PROVIDED INFORMATION -
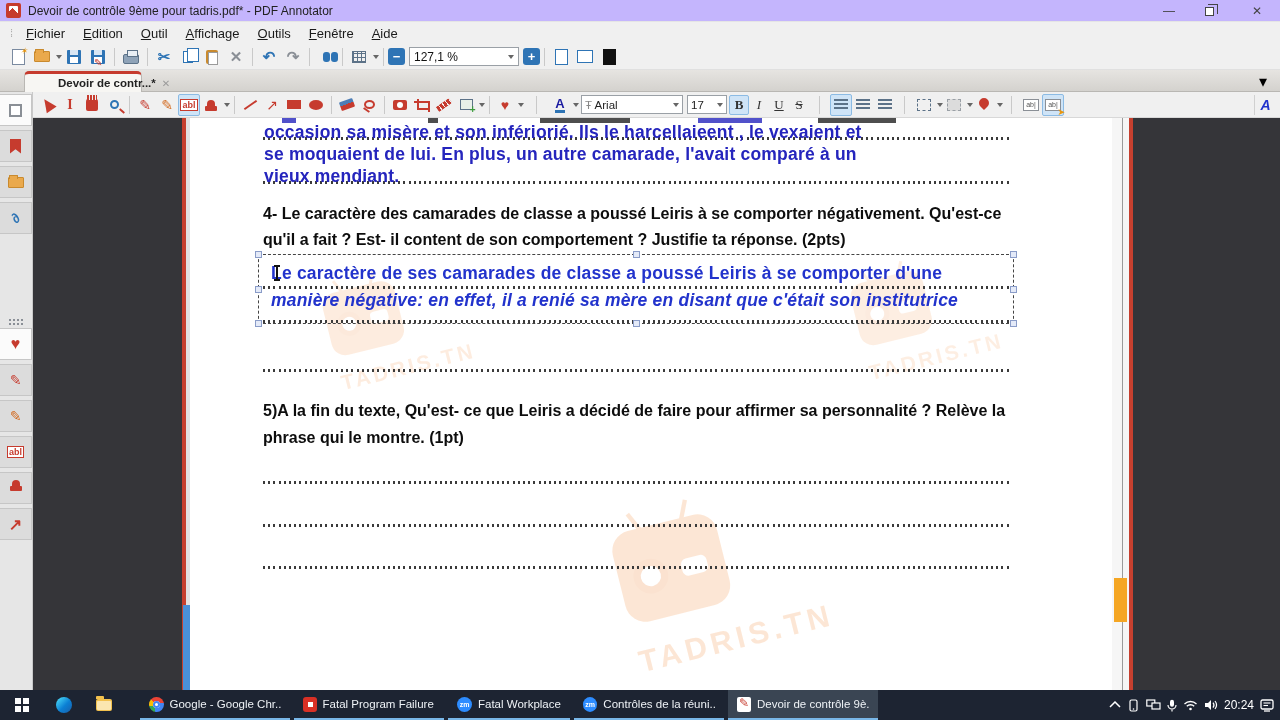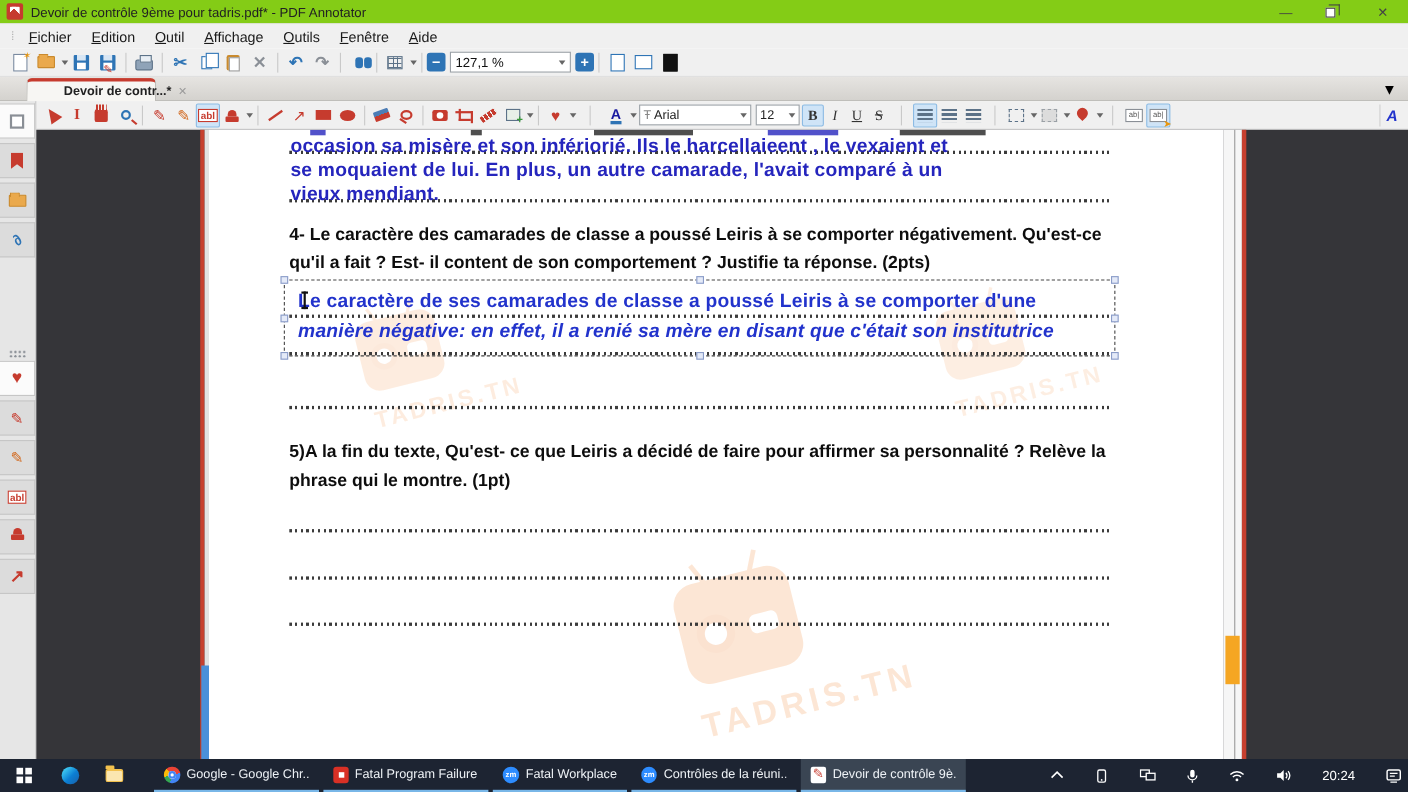--- a/index.html
+++ b/index.html
@@ -1,21 +1,21 @@
 <!DOCTYPE html>
 <html><head>
 <meta charset="utf-8">
 <style>
   * { margin:0; padding:0; box-sizing:border-box; }
   html,body { width:1280px; height:720px; overflow:hidden; font-family:"Liberation Sans",sans-serif; }
   #screen { position:relative; width:1280px; height:720px; background:#fff; }
   .abs { position:absolute; }
 
   
-  #titlebar { left:0; top:0; width:1280px; height:22px; background:#84cc16; border-bottom:1px solid #e5e5e5; }
+  #titlebar { left:0; top:0; width:1280px; height:22px; background:#c4b5fd; border-bottom:1px solid #e5e5e5; }
   #app-icon { left:6px; top:3px; width:15px; height:15px; background:#c63b2e; border-radius:2px; }
   #app-icon::after { content:""; position:absolute; left:3px; top:3px; width:9px; height:9px;
     background:linear-gradient(135deg,#fff 0 30%,transparent 30%),linear-gradient(45deg,transparent 60%,#fff 60%);
     border-radius:1px; }
   #title-text { left:28px; top:4px; font-size:12px; color:#222; white-space:nowrap; }
   .cap-btn { top:0; width:34px; height:22px; display:flex; align-items:center; justify-content:center; color:#444; font-size:12px; }
   #btn-min { left:1152px; } #btn-restore { left:1192px; } #btn-close { left:1240px; }
   .restore-glyph { width:9px; height:9px; border:1px solid #444; position:relative; background:#fff; }
   .restore-glyph::before { content:""; position:absolute; left:2px; top:-4px; width:9px; height:9px; border:1px solid #444; border-left:none; border-bottom:none; }
 
@@ -160,21 +160,21 @@
   .task-btn.active { background:#3a4553; }
   .task-btn .tlabel { color:#eef2f6; font-size:11.5px; white-space:nowrap; overflow:hidden; }
   .chrome-ic { width:15px; height:15px; border-radius:50%;
     background:conic-gradient(from -45deg,#ea4335 0 120deg,#4285f4 0 240deg,#34a853 0 300deg,#fbbc05 0); position:relative; }
   .chrome-ic::after { content:""; position:absolute; left:4px; top:4px; width:7px; height:7px; background:#fff; border-radius:50%; box-shadow:inset 0 0 0 2px #4285f4; }
   .err-ic { width:15px; height:15px; border-radius:3px; background:#d93025; position:relative; }
   .err-ic::after { content:""; position:absolute; left:5px; top:5px; width:5px; height:5px; background:#fff; }
   .zm-ic { width:15px; height:15px; border-radius:50%; background:#2d8cff; color:#fff; font-size:7px; font-weight:bold; display:flex; align-items:center; justify-content:center; }
   .pdfa-ic { width:15px; height:15px; border-radius:2px; background:#fff; position:relative; }
   .pdfa-ic::after { content:"✎"; position:absolute; left:2px; top:-1px; color:#c63b2e; font-size:12px; }
-  #tray { position:absolute; right:6px; top:690px; height:30px; display:flex; align-items:center; gap:28px; color:#fff; }
+  #tray { position:absolute; right:6px; top:690px; height:30px; display:flex; align-items:center; gap:6px; color:#fff; }
   #tray svg { display:block; }
   #tray-time { font-size:12px; color:#fff; }
 </style>
 </head>
 <body>
 
 <div id="screen">
 
   <div class="abs" id="titlebar">
     <div class="abs" id="app-icon"></div>
@@ -351,21 +351,21 @@
     <span class="vsep" style="margin:0 12px;"></span>
     <span class="tool">
         <span class="acolor">A</span>
       </span>
     <span class="caret"></span>
     <span class="combo" style="width:102px;">
       <span class="val"><i style="font-style:normal;color:#888;">Ŧ</i> <i style="font-style:normal;">Arial</i></span>
       <span class="caret"></span>
     </span>
     <span class="combo" style="width:40px;">
-      <span class="val">12</span>
+      <span class="val">17</span>
       <span class="caret"></span>
     </span>
     <span class="fmt active" style="font-weight:bold;">B</span>
     <span class="fmt" style="font-style:italic;">I</span>
     <span class="fmt" style="text-decoration:underline;">U</span>
     <span class="fmt" style="text-decoration:line-through;">S</span>
     <span class="vsep" style="margin:0 10px;"></span>
     <span class="tool active">
         <span class="align-ic"></span>
       </span>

WHAT YOU ARE ASKED TO DO - From the listing above, count the lines that include the word "vsep" and give the total alone.

ANSWER FOR THIS EXERCISE - 2